Return the records below in full. Keep every word exact and skip the images.

╭──

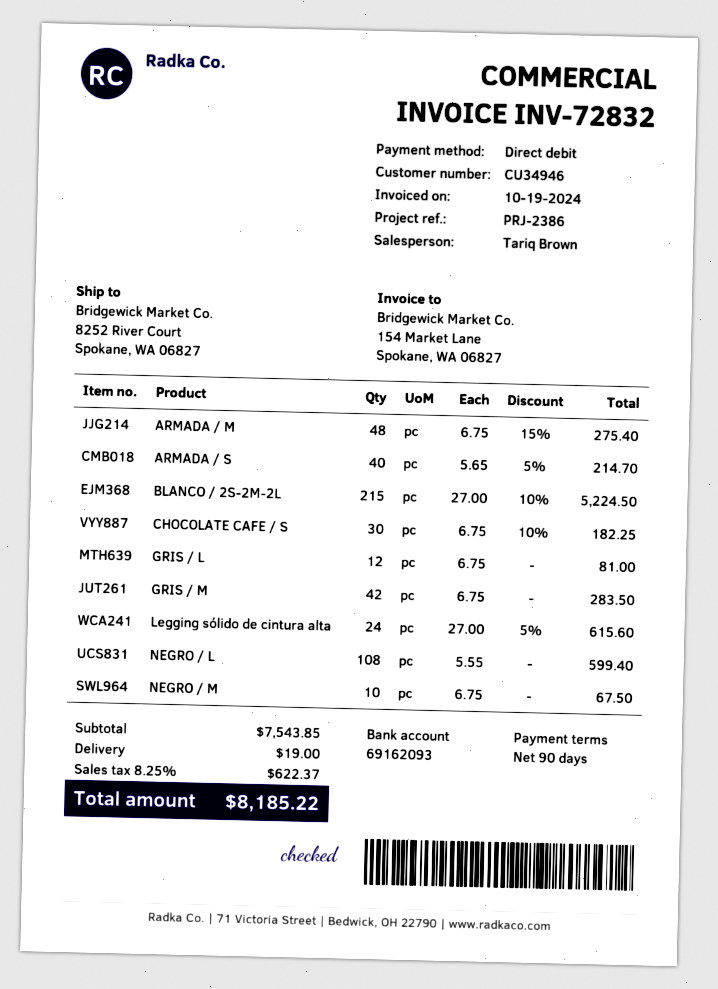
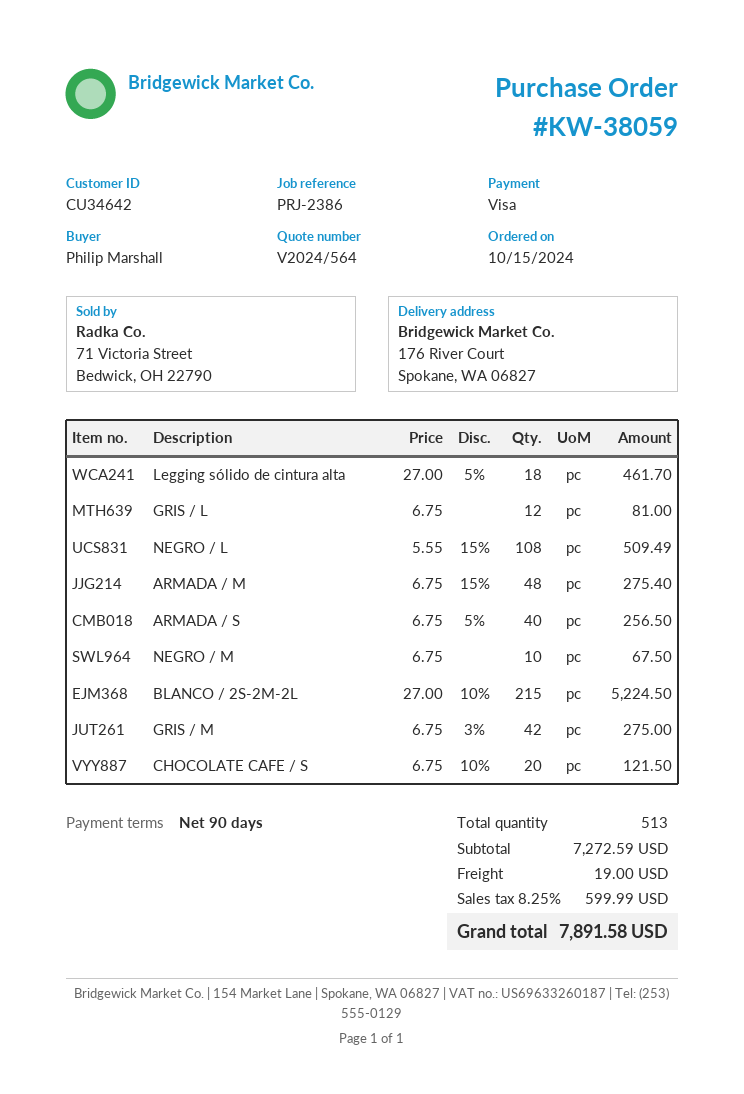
customer number: CU34946 -> CU34642
payment method: direct debit -> Visa
ship to: 8252 River Court, Spokane, WA 06827 -> 176 River Court, Spokane, WA 06827
ARMADA / S: 40 x 5.65 - 5% = 214.70 -> 40 x 6.75 - 5% = 256.50
CHOCOLATE CAFE / S: 30 x 6.75 - 10% = 182.25 -> 20 x 6.75 - 10% = 121.50
GRIS / M: 42 x 6.75 = 283.50 -> 42 x 6.75 - 3% = 275.00
Legging sólido de cintura alta: 24 x 27.00 - 5% = 615.60 -> 18 x 27.00 - 5% = 461.70
NEGRO / L: 108 x 5.55 = 599.40 -> 108 x 5.55 - 15% = 509.49
subtotal: 7543.85 -> 7272.59
tax: 8.25% = 622.37 -> 8.25% = 599.99
total: 8185.22 -> 7891.58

╰──

ANSWER TO THE PROBLEM:
customer number: CU34946 -> CU34642
payment method: direct debit -> Visa
ship to: 8252 River Court, Spokane, WA 06827 -> 176 River Court, Spokane, WA 06827
ARMADA / S: 40 x 5.65 - 5% = 214.70 -> 40 x 6.75 - 5% = 256.50
CHOCOLATE CAFE / S: 30 x 6.75 - 10% = 182.25 -> 20 x 6.75 - 10% = 121.50
GRIS / M: 42 x 6.75 = 283.50 -> 42 x 6.75 - 3% = 275.00
Legging sólido de cintura alta: 24 x 27.00 - 5% = 615.60 -> 18 x 27.00 - 5% = 461.70
NEGRO / L: 108 x 5.55 = 599.40 -> 108 x 5.55 - 15% = 509.49
subtotal: 7543.85 -> 7272.59
tax: 8.25% = 622.37 -> 8.25% = 599.99
total: 8185.22 -> 7891.58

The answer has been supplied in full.